This Top Democrat Vows to Push New Gun Controls in 2016
Philip Wegmann /
One of the Senate’s top Democrats has promised to renew a push to pass sweeping gun control legislation in 2016.
At an event sponsored by the Brady Center to Prevent Gun Violence, Sen. Chuck Schumer, D-N.Y., announced that Senate Democrats will “bring a universal background check bill to the floor of the Senate early next year.”
Schumer’s pledge Friday comes as Senate Democrats take aim at illegal gun sales and background check loopholes. Schumer and his colleagues launched the new effort for comprehensive gun control after the mass murder at an Oregon community college earlier this year.
A veteran advocate of gun control, Schumer authored, introduced and won passage of the Brady Handgun Violence Prevention Act in 1993. President Bill Clinton signed that legislation into law, mandating federal background checks and a five-day waiting period for all firearms sales.
The legislation and the center are named after James Brady, President Reagan’s first press secretary, who was gravely wounded in the 1981 assassination attempt on Reagan.
After being honored for his work Friday, Schumer said the Brady gun bill “was step one” but urged Democrats to close ranks and “finish the job.”
“The Brady bill proved—proved—that we could do something in this country to make our communities and neighborhoods safer,” Schumer told the audience. “If we could do it then, we can do it now.”

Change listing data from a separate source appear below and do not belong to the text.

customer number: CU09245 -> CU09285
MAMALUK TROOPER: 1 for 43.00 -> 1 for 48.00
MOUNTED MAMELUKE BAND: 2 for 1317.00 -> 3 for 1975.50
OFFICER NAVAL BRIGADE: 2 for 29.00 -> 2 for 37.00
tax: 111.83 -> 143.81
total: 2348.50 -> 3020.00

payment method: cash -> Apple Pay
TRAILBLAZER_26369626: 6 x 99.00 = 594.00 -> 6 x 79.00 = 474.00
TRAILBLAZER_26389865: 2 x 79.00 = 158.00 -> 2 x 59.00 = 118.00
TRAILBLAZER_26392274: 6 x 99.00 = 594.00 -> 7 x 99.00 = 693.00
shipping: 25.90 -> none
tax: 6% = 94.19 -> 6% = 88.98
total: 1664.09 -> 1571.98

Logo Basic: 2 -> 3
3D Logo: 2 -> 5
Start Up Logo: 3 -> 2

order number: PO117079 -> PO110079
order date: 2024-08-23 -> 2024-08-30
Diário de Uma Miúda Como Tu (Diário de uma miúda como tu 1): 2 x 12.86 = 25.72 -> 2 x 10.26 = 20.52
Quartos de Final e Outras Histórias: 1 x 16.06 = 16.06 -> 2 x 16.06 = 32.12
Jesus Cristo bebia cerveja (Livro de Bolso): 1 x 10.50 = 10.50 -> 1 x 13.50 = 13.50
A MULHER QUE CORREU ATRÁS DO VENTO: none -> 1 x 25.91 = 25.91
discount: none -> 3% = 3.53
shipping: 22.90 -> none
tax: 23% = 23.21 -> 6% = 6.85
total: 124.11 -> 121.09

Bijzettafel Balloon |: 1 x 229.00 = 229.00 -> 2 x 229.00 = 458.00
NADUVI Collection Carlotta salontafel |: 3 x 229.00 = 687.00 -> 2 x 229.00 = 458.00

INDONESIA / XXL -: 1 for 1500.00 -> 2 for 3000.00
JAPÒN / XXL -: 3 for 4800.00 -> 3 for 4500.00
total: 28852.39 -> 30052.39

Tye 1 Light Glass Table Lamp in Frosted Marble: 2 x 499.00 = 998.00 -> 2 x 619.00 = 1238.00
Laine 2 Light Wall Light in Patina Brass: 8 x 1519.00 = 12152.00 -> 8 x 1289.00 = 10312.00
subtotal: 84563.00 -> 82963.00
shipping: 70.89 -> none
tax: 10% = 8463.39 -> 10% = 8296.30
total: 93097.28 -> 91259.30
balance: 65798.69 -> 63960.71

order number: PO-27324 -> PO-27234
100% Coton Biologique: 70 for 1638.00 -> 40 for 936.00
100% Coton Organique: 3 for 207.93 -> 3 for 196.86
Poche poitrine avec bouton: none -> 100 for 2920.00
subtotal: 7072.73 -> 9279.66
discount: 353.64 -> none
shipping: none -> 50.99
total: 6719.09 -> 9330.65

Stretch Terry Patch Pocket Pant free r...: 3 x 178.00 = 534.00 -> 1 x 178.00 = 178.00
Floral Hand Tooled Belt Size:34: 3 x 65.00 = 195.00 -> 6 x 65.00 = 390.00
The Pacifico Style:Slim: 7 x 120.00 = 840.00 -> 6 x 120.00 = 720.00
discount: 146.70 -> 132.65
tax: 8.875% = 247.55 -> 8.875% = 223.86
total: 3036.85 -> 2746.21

But when Schumer rallied his party behind the Brady bill in 1993, Democrats controlled both the House and the Senate.
Today, Republicans who are pro-gun rights hold majorities in both houses of Congress, making new restrictions on the purchase of firearms almost impossible.
The last time the Senate considered gun control legislation, in 2013, Democrats still held the majority.
That legislation, the Manchin-Toomey bill, would have required almost universal background checks on all gun sales. The bill failed, falling six votes shy of reaching the filibuster-proof threshold of 60 votes.
Now, Democrats would need to unite, vote as a bloc, and convince 14 Republicans to switch sides to pass a bill out of the Republican-controlled upper chamber.
Already one Senate Democrat has told The Daily Signal she plans to oppose the legislation.
“I have made clear where I stand on background checks legislation, and that hasn’t changed,” Sen. Heidi Heitkamp, D-N.D., said last month. “As a result, I can’t support this proposal.”
In the House, gun control faces an even steeper challenge. Speaker Paul Ryan, R-Wis., has said he is more interested in enforcing existing laws and passing mental health legislation.
In an unaired segment of a “60 Minutes” interview on CBS, Ryan said he hasn’t thought of proposing new gun legislation. “I think the big problem we have is enforcing the law as we have [it] on the books right now,” he said.